Two high-profile albums have come out recently: Taylor Swift's double album Tortured Poets Department and twenty one pilots' Clancy. Those might be two of the artists in contention for most popular act in the world right now. I'm headed to see twenty one pilots soon, and they sold out a stadium in Columbus three nights in a row. I don't need to explain the Eras tour's success.

The success of these artists is comparable in a number of ways, but the one that's interesting to me today is the authenticity and vulnerability for which both Tswift and TOP are known. Taylor's lyrics are so relatable for so many women. In a full stadium, each audience member feels like she's singing directly to and about them, and their experience. Tyler Joseph is so sensitive and open about his struggles with mental health. He really wears his heart on his sleeve in all his lyrics, and the listener feels a closeness to him. Being publicly and openly wounded is massively successful. TSwift's album name encapsulates this: the Tortured Poets Department sums up this brand of self-expressive songwriting. The musicians suffer, and in working out the torment on the inside of their hearts in music, attract an audience of people also suffering. And that audience is large.

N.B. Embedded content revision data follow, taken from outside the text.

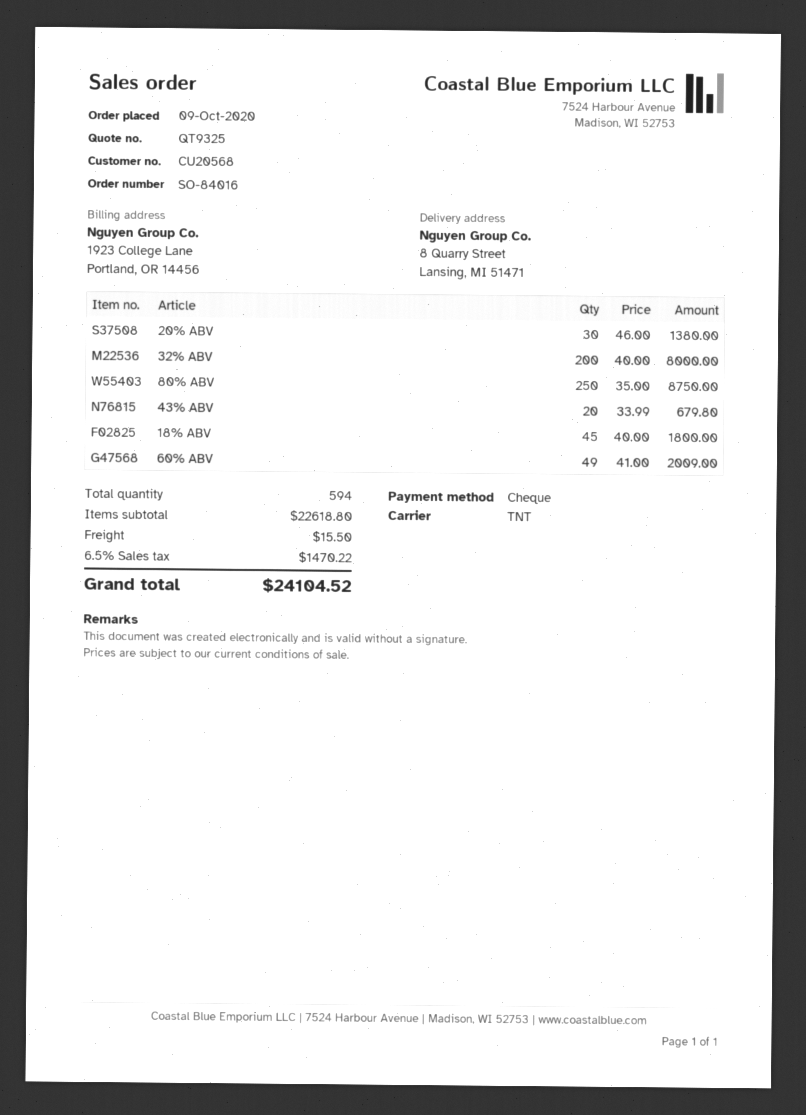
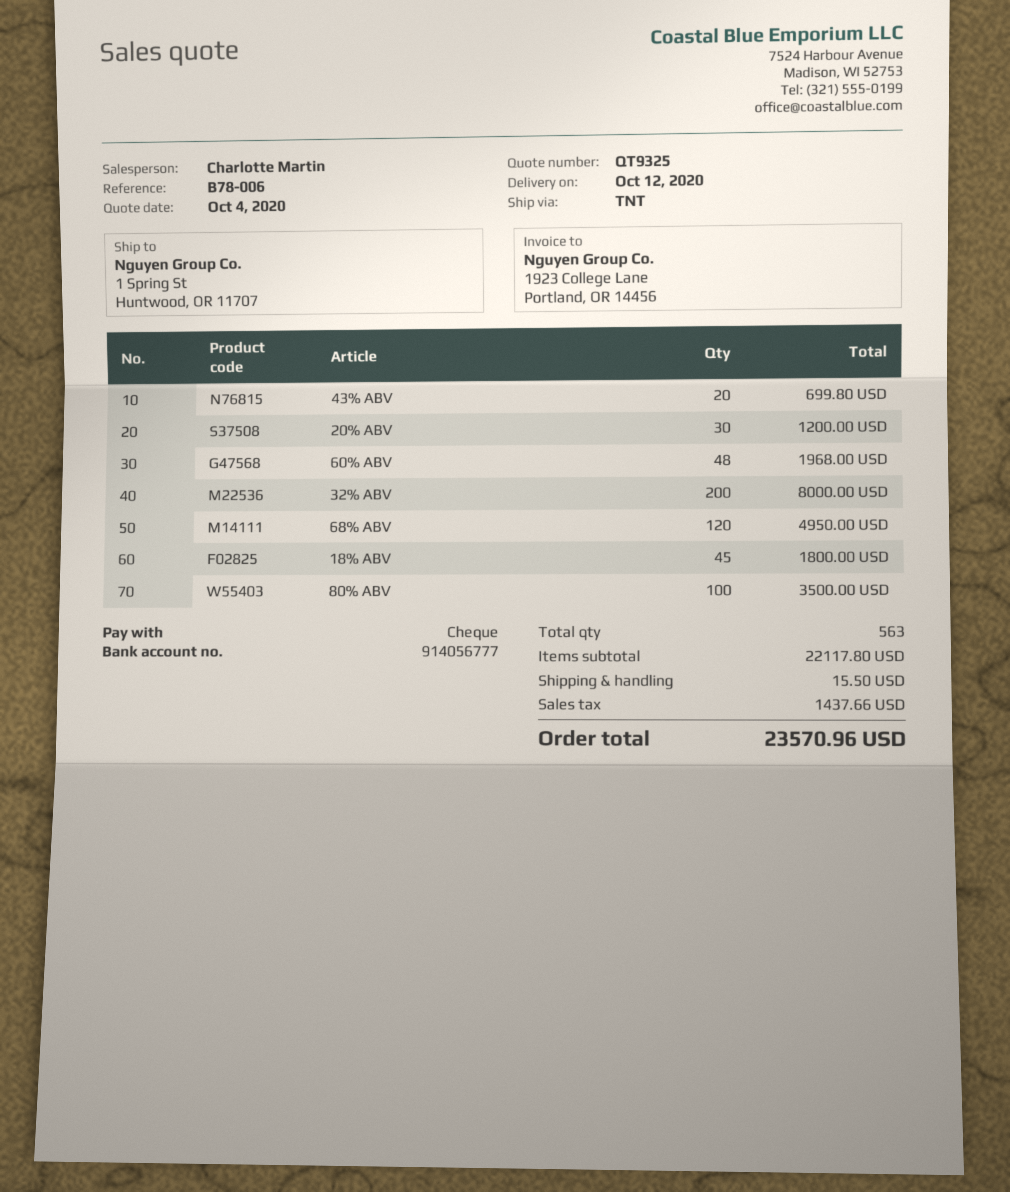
ship to: 8 Quarry Street, Lansing, MI 51471 -> 1 Spring St, Huntwood, OR 11707
20% ABV: 30 for 1380.00 -> 30 for 1200.00
80% ABV: 250 for 8750.00 -> 100 for 3500.00
43% ABV: 20 for 679.80 -> 20 for 699.80
60% ABV: 49 for 2009.00 -> 48 for 1968.00
68% ABV: none -> 120 for 4950.00
total quantity: 594 -> 563
subtotal: 22618.80 -> 22117.80
tax: 1470.22 -> 1437.66
total: 24104.52 -> 23570.96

This requires a certain commodification of one's suffering, and even of the self. The Tortured Poets Department employs tortured poets, whose experience and reflections on their suffering rendered into a commodity in musical form are then sold for literal billions of dollars. The business of brokenness is booming. But what does it mean to carry this kind of employment? What does it feel like to be famous specifically for having your heart broken or being suicidal? Taylor sings about having to do it with a broken heart, but there's no other way she could do it. Her fans are filling her stadiums and paying her royalties to have access to her broken heart. Tyler Joseph's lyrics seem a bit more positive, like he's in a better place emotionally since his marriage and having kids, but there are a lot of songs on the new album about his fear of backsliding in his mental health. Even his success is wounded by a haunted past. It's not that the suffering isn't real, of course. I don't doubt at all Taylor or Tyler's tears. But the nature of the gig is that those tears are the product, and there's a clamoring crowd that wants to see them every night in sold out venues. What does that do to a person?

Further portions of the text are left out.